### SUPPLIED RECORDS:
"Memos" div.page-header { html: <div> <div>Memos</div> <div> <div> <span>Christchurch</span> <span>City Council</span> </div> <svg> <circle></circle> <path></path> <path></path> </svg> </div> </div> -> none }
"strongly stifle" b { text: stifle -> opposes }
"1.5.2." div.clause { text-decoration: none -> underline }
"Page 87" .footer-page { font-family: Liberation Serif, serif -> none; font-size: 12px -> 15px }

--

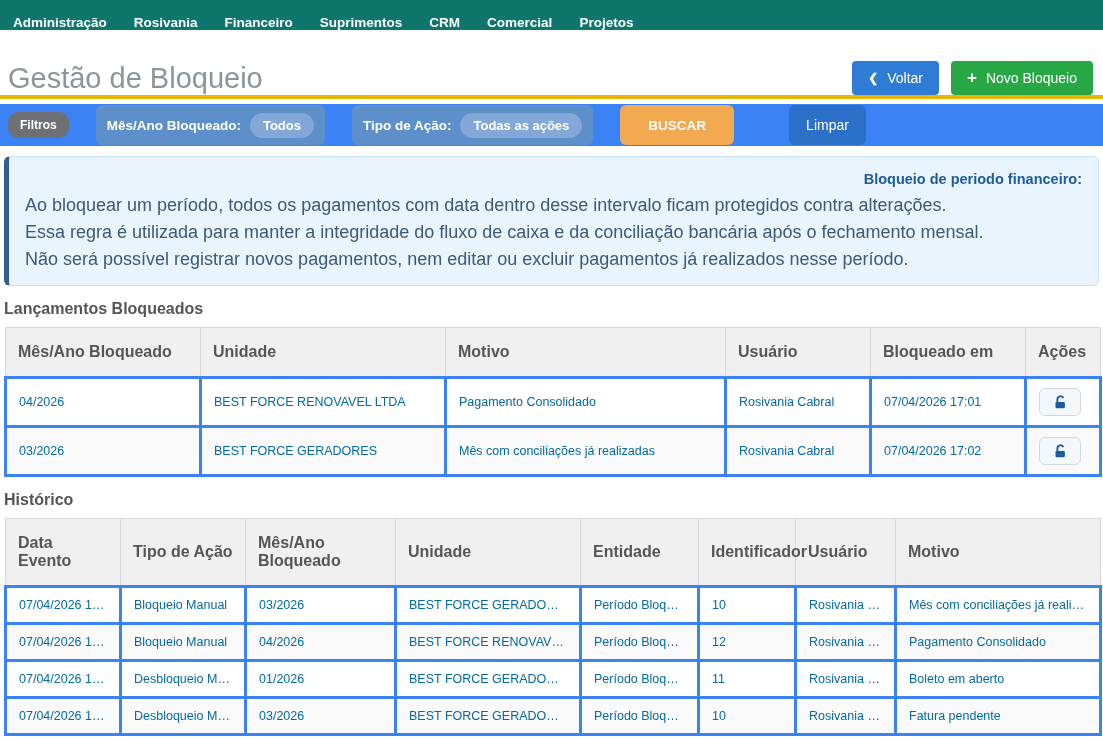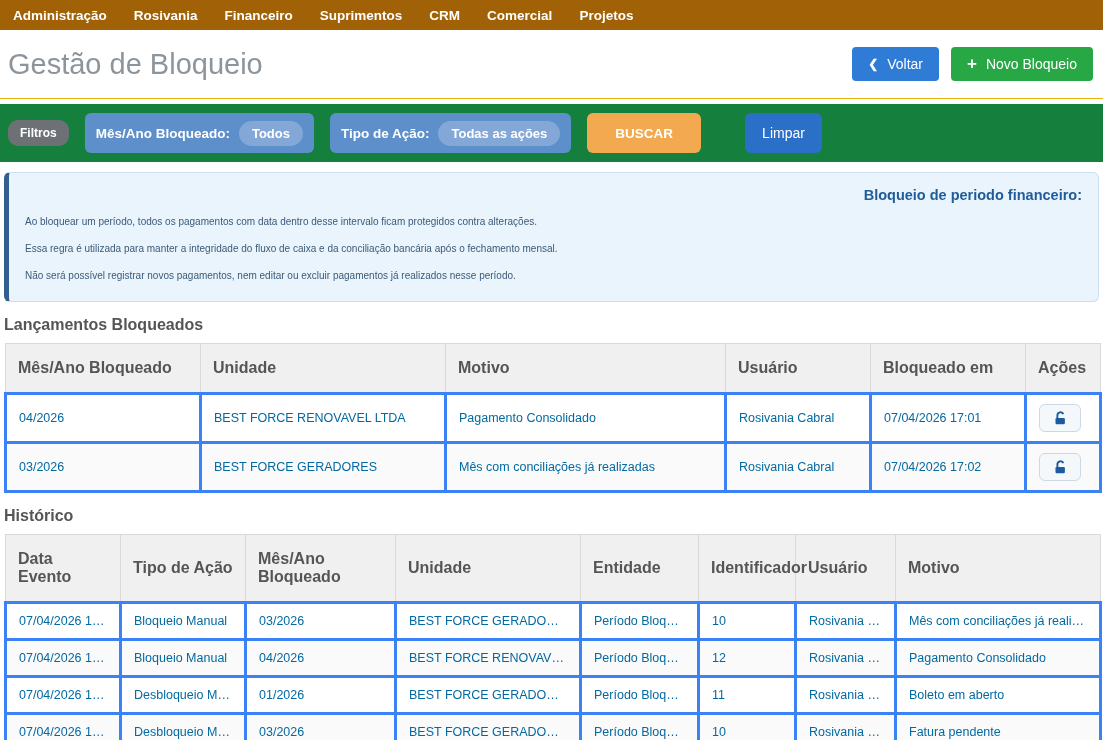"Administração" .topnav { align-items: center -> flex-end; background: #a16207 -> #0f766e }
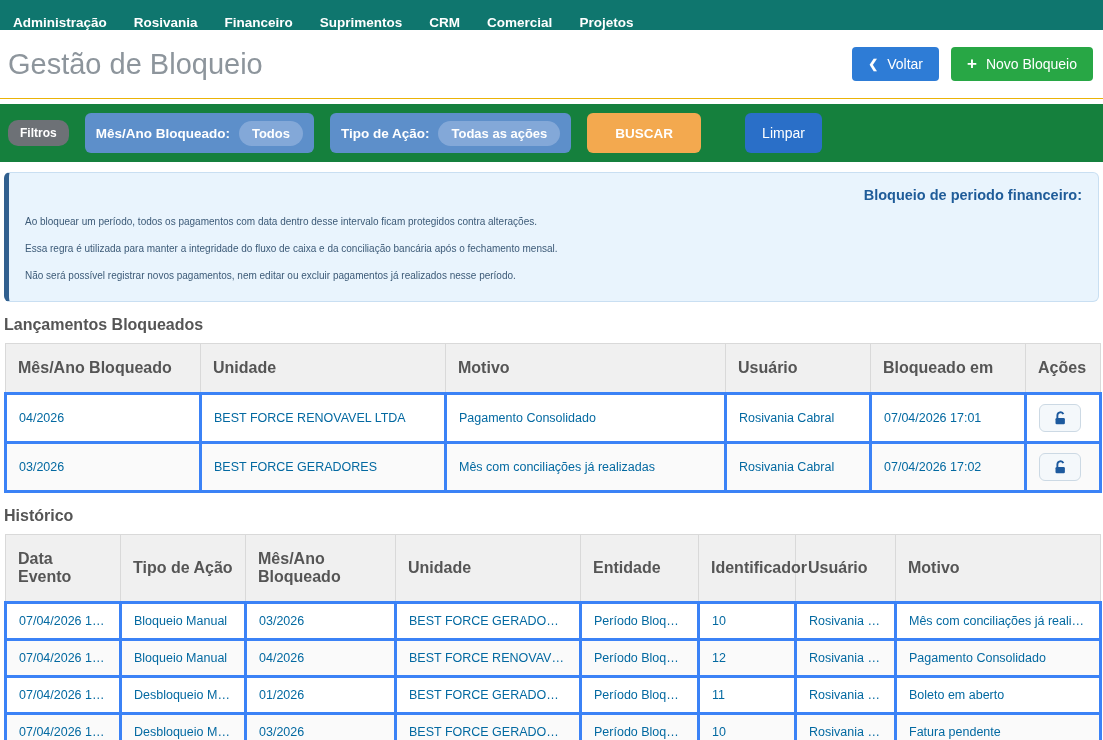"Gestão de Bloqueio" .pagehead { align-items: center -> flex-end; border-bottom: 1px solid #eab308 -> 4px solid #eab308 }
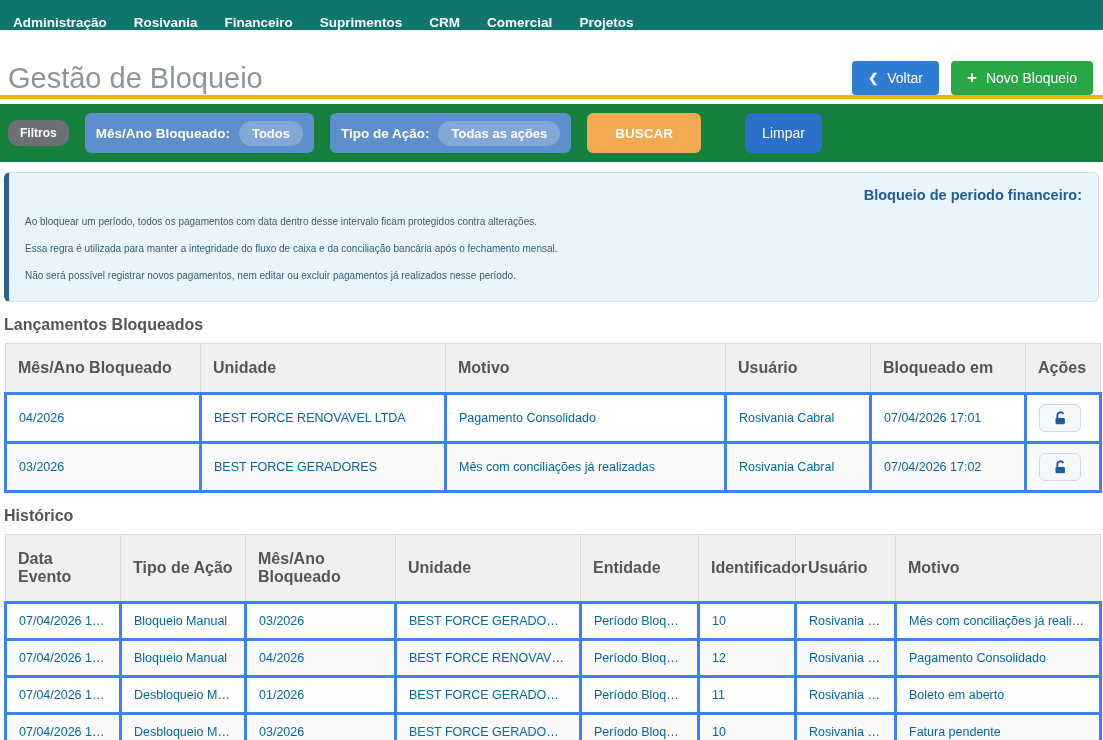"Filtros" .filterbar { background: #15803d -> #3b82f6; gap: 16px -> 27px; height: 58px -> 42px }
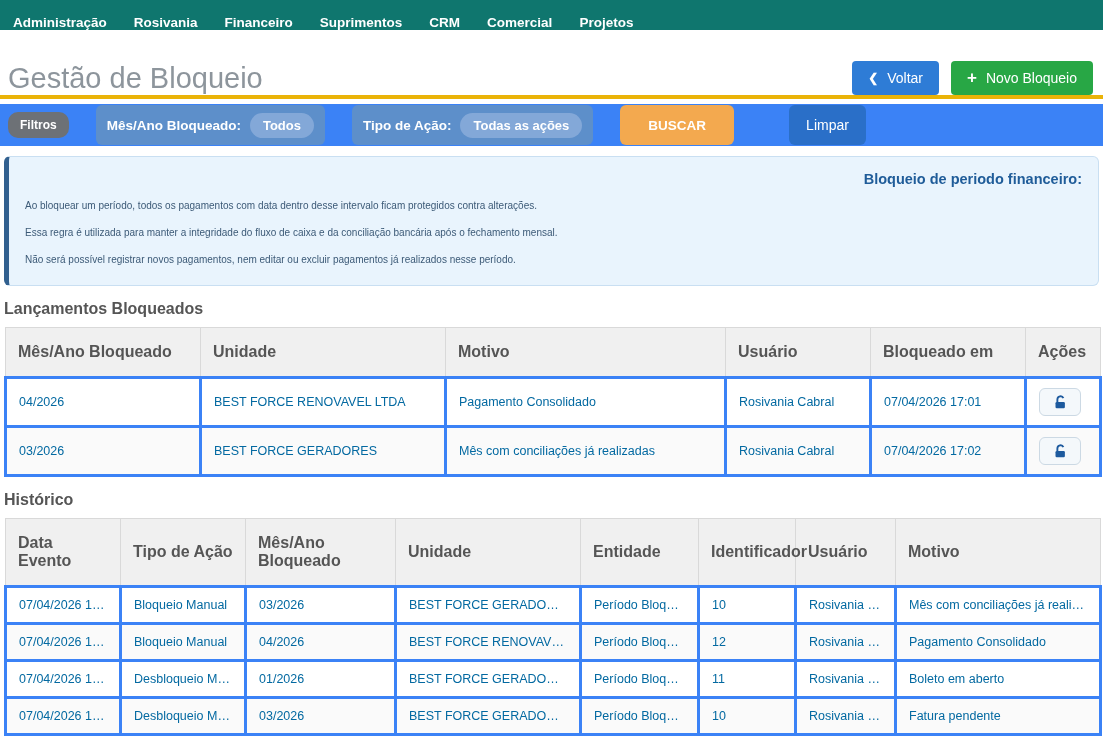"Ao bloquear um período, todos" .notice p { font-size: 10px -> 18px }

==

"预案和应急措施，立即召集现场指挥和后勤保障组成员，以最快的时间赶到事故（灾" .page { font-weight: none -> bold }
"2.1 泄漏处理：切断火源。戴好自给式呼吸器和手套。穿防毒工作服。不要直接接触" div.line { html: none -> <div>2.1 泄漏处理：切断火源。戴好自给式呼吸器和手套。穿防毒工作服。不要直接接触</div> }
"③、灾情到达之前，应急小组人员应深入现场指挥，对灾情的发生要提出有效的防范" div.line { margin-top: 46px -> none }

### EXERCISE PROMPT:
Keep both end lines and retype everything in the records above from the line containing "html: <div> <div>Memos</div>" through the line containing "Liberation Serif, serif", exactly, with nothing else.

### WRITTEN SOLUTION:
"Memos" div.page-header { html: <div> <div>Memos</div> <div> <div> <span>Christchurch</span> <span>City Council</span> </div> <svg> <circle></circle> <path></path> <path></path> </svg> </div> </div> -> none }
"strongly stifle" b { text: stifle -> opposes }
"1.5.2." div.clause { text-decoration: none -> underline }
"Page 87" .footer-page { font-family: Liberation Serif, serif -> none; font-size: 12px -> 15px }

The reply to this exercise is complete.